Entonces me desperté. La boca pastosa. El acre sabor, consecuencia de la sucesión de los malos y peores tragos de horas anteriores, dominaba mi atenazado sentido del gusto. Utilicé el pulgar derecho para alzar levemente el ala del borsalino por encima de la mirada y comprobar que estaba en mi destartalado despacho, con los pies plantados sobre la revuelta mesa de trabajo.

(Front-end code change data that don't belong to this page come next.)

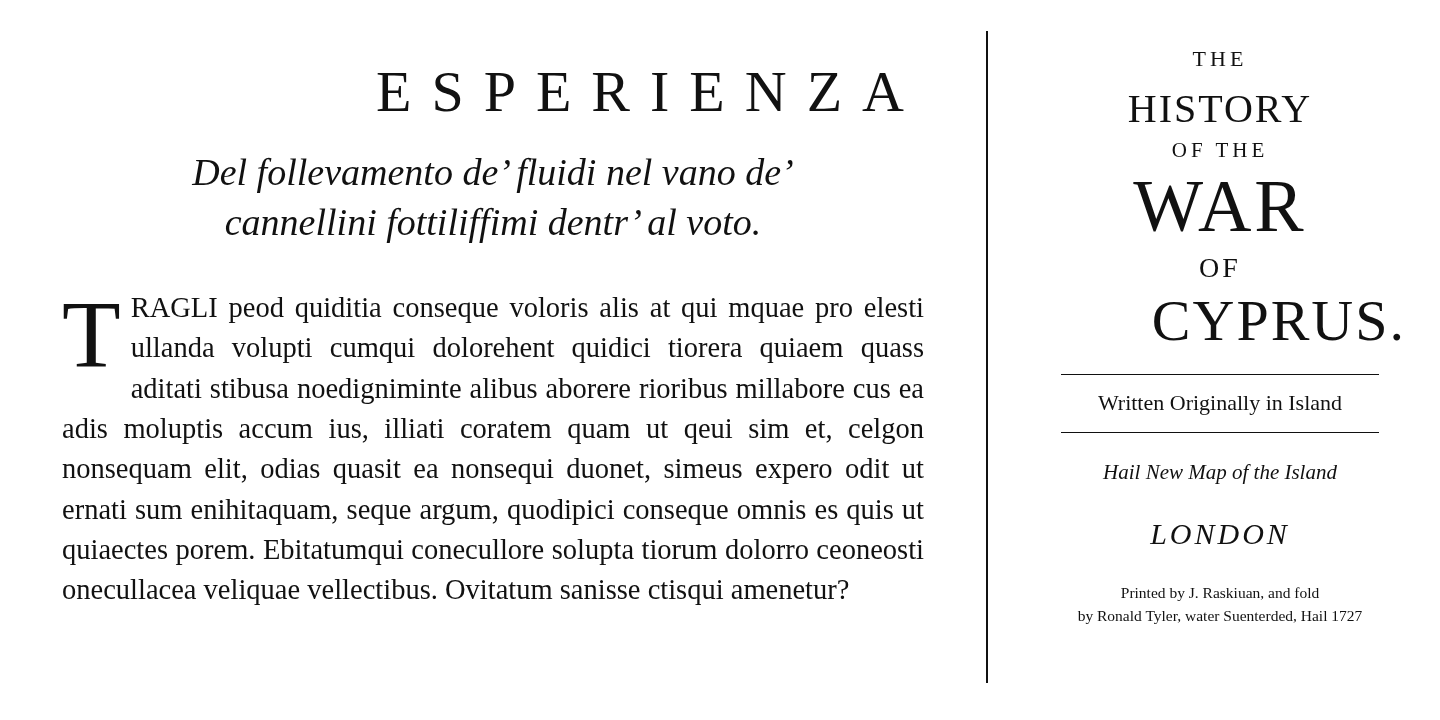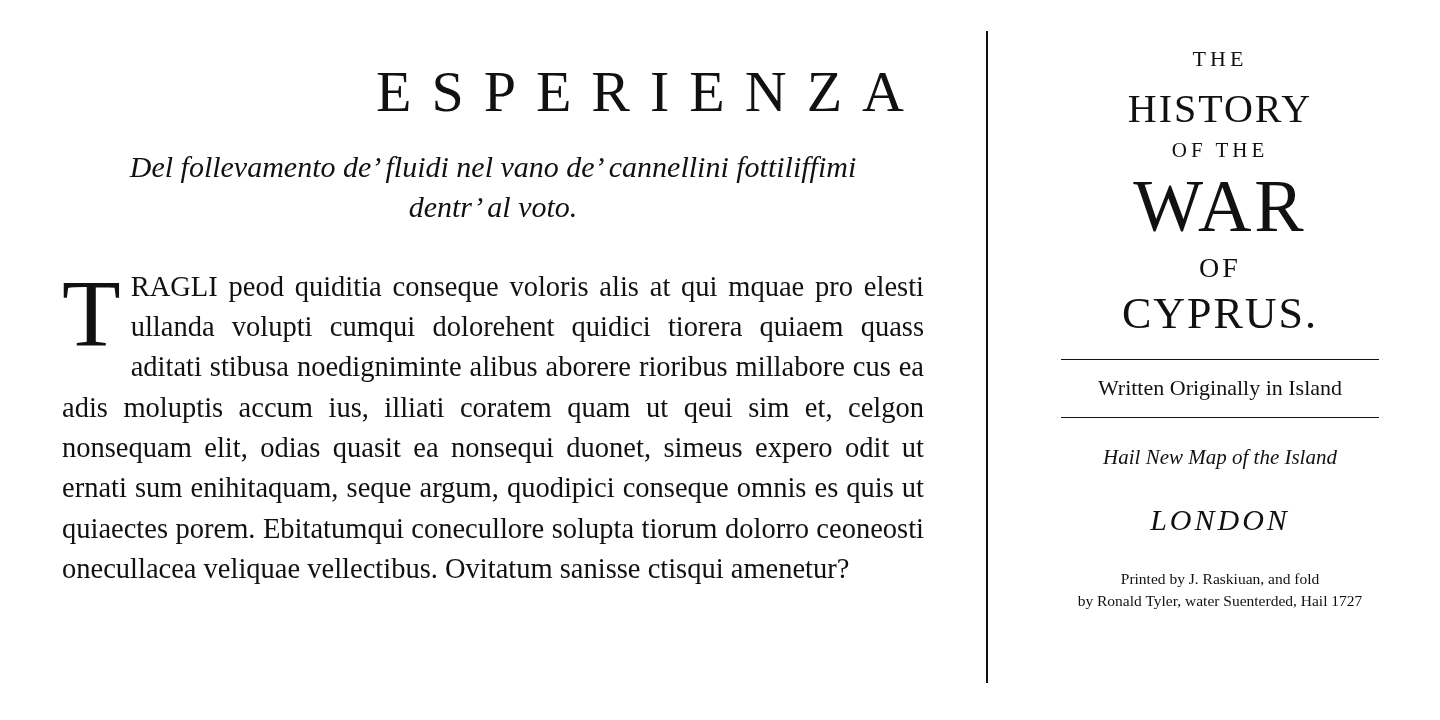--- a/index.html
+++ b/index.html
@@ -49,21 +49,21 @@
     text-align: right;
     line-height: 1.05;
     margin: 0 0 0 18px;
     padding-top: 10px;
     white-space: nowrap;
   }
 
   .subtitle {
     font-family: "Liberation Serif", serif;
     font-style: italic;
-    font-size: 30px;
+    font-size: 38px;
     line-height: 1.33;
     text-align: center;
     margin: 24px auto 0 auto;
     max-width: 740px;
   }
 
   .body-block {
     position: relative;
     margin-top: 40px;
     font-size: 28.5px;
@@ -133,25 +133,26 @@
 
   .tp-of {
     font-size: 28px;
     letter-spacing: 3px;
     text-transform: uppercase;
     margin: 6px 0 0 0;
     line-height: 1.2;
   }
 
   .tp-cyprus {
-    font-size: 44px;
+    font-size: 58px;
     letter-spacing: 2px;
     text-transform: uppercase;
     margin: 6px 0 0 0;
     line-height: 1.05;
+    text-align: right;
   }
 
   .rule {
     width: 318px;
     height: 1.4px;
     background: #111111;
     margin: 22px auto 0 auto;
   }
 
   .tp-written {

Afuera, en la negritud de la noche, sonaban las sirenas de los coches policiales; confirmándome que el delito nunca descansa.
Al otro lado del cuchitril que me servía de oficina —la mayoría de las noches también de improvisado dormitorio— una puerta traslúcida me permitía adivinar, con difusa precisión al contraste de la tenue luz que llegaba del corredor exterior, el texto rotulado sobre el cristal:

Mis enturbiados y somnolientos ojos aún se balanceaban en la primera curva de la o final, cuando el maldito teléfono comenzó a sonar estridentemente...
¡Coño! En ese momento sí que me despabilé de verdad: clamaba el puñetero despertador... las seis de la mañana. ¡Hala! a levantarse y a currar, como un verdadero campeón... Por los mocos de Djaggawul, que estoy hasta los mismísimos de ser un jodido currante.